*** Source data
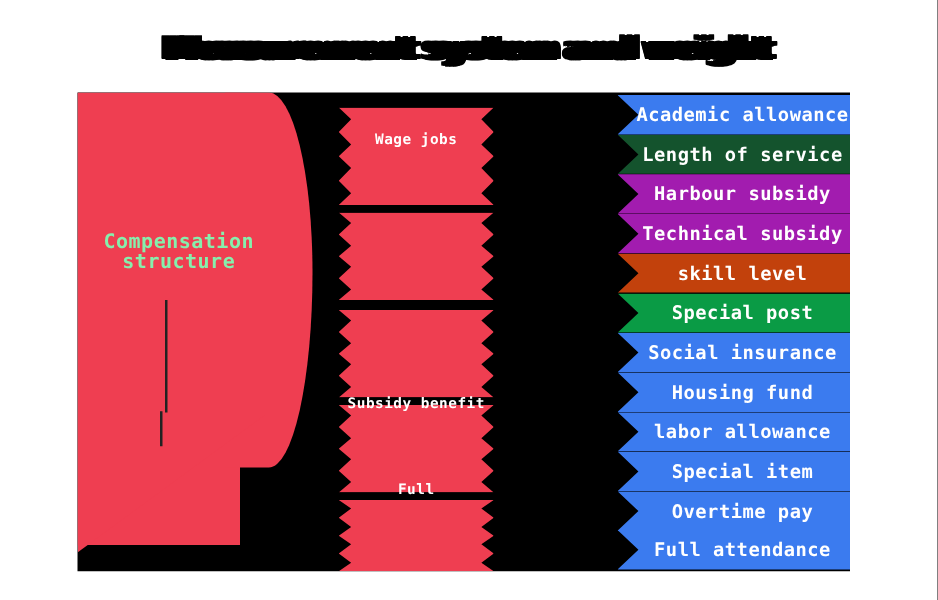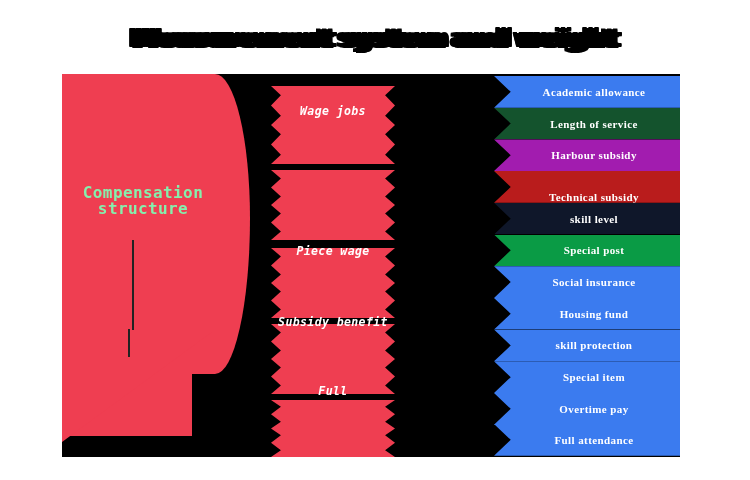--- a/index.html
+++ b/index.html
@@ -104,21 +104,20 @@
   .mid-label{
     position:absolute;
     left:-12px; width:148px;
     text-align:center;
     color:#ffffff;
     font-size:11.5px;
     font-weight:bold;
     letter-spacing:0.4px;
     white-space:nowrap;
     user-select:none;
-    font-style:italic;
   }
   #mid-caret{
     position:absolute;
     left:66px; top:255px;
     width:2px; height:28px;
     background:#222222;
   }
 
   
   #dst-col{
@@ -130,82 +129,80 @@
     position:absolute;
     left:0; width:186px;
     display:flex;
     align-items:center;
     justify-content:center;
     clip-path:polygon(0% 0%, 100% 0%, 100% 100%, 0% 100%, 9% 50%);
     overflow:hidden;
   }
   .dst-label{
     color:#ffffff;
-    font-size:11px;
+    font-size:15px;
     font-weight:bold;
     letter-spacing:0.4px;
     white-space:nowrap;
     padding-left:14px;
     user-select:none;
-    font-family:Liberation Serif, serif;
   }
 </style>
 </head>
 <body>
 
 <div id="title">Measurement system and weight</div>
 
 <div id="canvas">
 
   <div id="src-node"></div>
   <div id="src-bulge"></div>
   <div id="src-taper"></div>
   <div id="src-label">Compensation structure</div>
   <div id="src-caret"></div>
 
   <div id="mid-col">
       <div class="mid-node" style="top: 12px; height: 78px; background: rgb(239, 62, 81);"></div>
       <div class="mid-label" style="top: 30px;">Wage jobs</div>
       <div class="mid-node" style="top: 96px; height: 70px; background: rgb(239, 62, 81);"></div>
       <div class="mid-node" style="top: 174px; height: 70px; background: rgb(239, 62, 81);"></div>
-      <div class="mid-label" style="top: 170px;">Piece wage</div>
       <div class="mid-node" style="top: 250px; height: 70px; background: rgb(239, 62, 81);"></div>
       <div class="mid-label" style="top: 241px;">Subsidy benefit</div>
       <div class="mid-node" style="top: 326px; height: 57px; background: rgb(239, 62, 81);"></div>
       <div class="mid-label" style="top: 310px;">Full</div>
     </div>
   <div id="mid-caret"></div>
 
   <div id="dst-col">
       <div class="dst-row" style="top: 2px; height: 31.7px; background: rgb(59, 123, 239);">
         <span class="dst-label">Academic allowance</span>
       </div>
       <div class="dst-row" style="top: 33.7px; height: 31.7px; background: #14532d;">
         <span class="dst-label">Length of service</span>
       </div>
       <div class="dst-row" style="top: 65.4px; height: 31.7px; background: #a21caf;">
         <span class="dst-label">Harbour subsidy</span>
       </div>
-      <div class="dst-row" style="top: 97.1px; height: 31.7px; background: #b91c1c; align-items: flex-end;">
+      <div class="dst-row" style="top: 97.1px; height: 31.7px; background: #a21caf;">
         <span class="dst-label">Technical subsidy</span>
       </div>
-      <div class="dst-row" style="top: 128.8px; height: 31.7px; background: #0f172a;">
+      <div class="dst-row" style="top: 128.8px; height: 31.7px; background: #c2410c;">
         <span class="dst-label">skill level</span>
       </div>
       <div class="dst-row" style="top: 160.5px; height: 31.7px; background: rgb(10, 155, 69); justify-content: center;">
         <span class="dst-label">Special post</span>
       </div>
       <div class="dst-row" style="top: 192.2px; height: 31.7px; background: rgb(59, 123, 239);">
         <span class="dst-label">Social insurance</span>
       </div>
       <div class="dst-row" style="top: 223.9px; height: 31.7px; background: rgb(59, 123, 239);">
         <span class="dst-label">Housing fund</span>
       </div>
       <div class="dst-row" style="top: 255.6px; height: 31.7px; background: rgb(59, 123, 239);">
-        <span class="dst-label">skill protection</span>
+        <span class="dst-label">labor allowance</span>
       </div>
       <div class="dst-row" style="top: 287.3px; height: 31.7px; background: rgb(59, 123, 239);">
         <span class="dst-label">Special item</span>
       </div>
       <div class="dst-row" style="top: 319px; height: 31.7px; background: rgb(59, 123, 239);">
         <span class="dst-label">Overtime pay</span>
       </div>
       <div class="dst-row" style="top: 350px; height: 31.7px; background: rgb(59, 123, 239);">
         <span class="dst-label">Full attendance</span>
       </div>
******
Leave out the pictures and output everything else in the records exactly.

◆ Result of the task ◆
--- a/index.html
+++ b/index.html
@@ -104,21 +104,20 @@
   .mid-label{
     position:absolute;
     left:-12px; width:148px;
     text-align:center;
     color:#ffffff;
     font-size:11.5px;
     font-weight:bold;
     letter-spacing:0.4px;
     white-space:nowrap;
     user-select:none;
-    font-style:italic;
   }
   #mid-caret{
     position:absolute;
     left:66px; top:255px;
     width:2px; height:28px;
     background:#222222;
   }
 
   
   #dst-col{
@@ -130,82 +129,80 @@
     position:absolute;
     left:0; width:186px;
     display:flex;
     align-items:center;
     justify-content:center;
     clip-path:polygon(0% 0%, 100% 0%, 100% 100%, 0% 100%, 9% 50%);
     overflow:hidden;
   }
   .dst-label{
     color:#ffffff;
-    font-size:11px;
+    font-size:15px;
     font-weight:bold;
     letter-spacing:0.4px;
     white-space:nowrap;
     padding-left:14px;
     user-select:none;
-    font-family:Liberation Serif, serif;
   }
 </style>
 </head>
 <body>
 
 <div id="title">Measurement system and weight</div>
 
 <div id="canvas">
 
   <div id="src-node"></div>
   <div id="src-bulge"></div>
   <div id="src-taper"></div>
   <div id="src-label">Compensation structure</div>
   <div id="src-caret"></div>
 
   <div id="mid-col">
       <div class="mid-node" style="top: 12px; height: 78px; background: rgb(239, 62, 81);"></div>
       <div class="mid-label" style="top: 30px;">Wage jobs</div>
       <div class="mid-node" style="top: 96px; height: 70px; background: rgb(239, 62, 81);"></div>
       <div class="mid-node" style="top: 174px; height: 70px; background: rgb(239, 62, 81);"></div>
-      <div class="mid-label" style="top: 170px;">Piece wage</div>
       <div class="mid-node" style="top: 250px; height: 70px; background: rgb(239, 62, 81);"></div>
       <div class="mid-label" style="top: 241px;">Subsidy benefit</div>
       <div class="mid-node" style="top: 326px; height: 57px; background: rgb(239, 62, 81);"></div>
       <div class="mid-label" style="top: 310px;">Full</div>
     </div>
   <div id="mid-caret"></div>
 
   <div id="dst-col">
       <div class="dst-row" style="top: 2px; height: 31.7px; background: rgb(59, 123, 239);">
         <span class="dst-label">Academic allowance</span>
       </div>
       <div class="dst-row" style="top: 33.7px; height: 31.7px; background: #14532d;">
         <span class="dst-label">Length of service</span>
       </div>
       <div class="dst-row" style="top: 65.4px; height: 31.7px; background: #a21caf;">
         <span class="dst-label">Harbour subsidy</span>
       </div>
-      <div class="dst-row" style="top: 97.1px; height: 31.7px; background: #b91c1c; align-items: flex-end;">
+      <div class="dst-row" style="top: 97.1px; height: 31.7px; background: #a21caf;">
         <span class="dst-label">Technical subsidy</span>
       </div>
-      <div class="dst-row" style="top: 128.8px; height: 31.7px; background: #0f172a;">
+      <div class="dst-row" style="top: 128.8px; height: 31.7px; background: #c2410c;">
         <span class="dst-label">skill level</span>
       </div>
       <div class="dst-row" style="top: 160.5px; height: 31.7px; background: rgb(10, 155, 69); justify-content: center;">
         <span class="dst-label">Special post</span>
       </div>
       <div class="dst-row" style="top: 192.2px; height: 31.7px; background: rgb(59, 123, 239);">
         <span class="dst-label">Social insurance</span>
       </div>
       <div class="dst-row" style="top: 223.9px; height: 31.7px; background: rgb(59, 123, 239);">
         <span class="dst-label">Housing fund</span>
       </div>
       <div class="dst-row" style="top: 255.6px; height: 31.7px; background: rgb(59, 123, 239);">
-        <span class="dst-label">skill protection</span>
+        <span class="dst-label">labor allowance</span>
       </div>
       <div class="dst-row" style="top: 287.3px; height: 31.7px; background: rgb(59, 123, 239);">
         <span class="dst-label">Special item</span>
       </div>
       <div class="dst-row" style="top: 319px; height: 31.7px; background: rgb(59, 123, 239);">
         <span class="dst-label">Overtime pay</span>
       </div>
       <div class="dst-row" style="top: 350px; height: 31.7px; background: rgb(59, 123, 239);">
         <span class="dst-label">Full attendance</span>
       </div>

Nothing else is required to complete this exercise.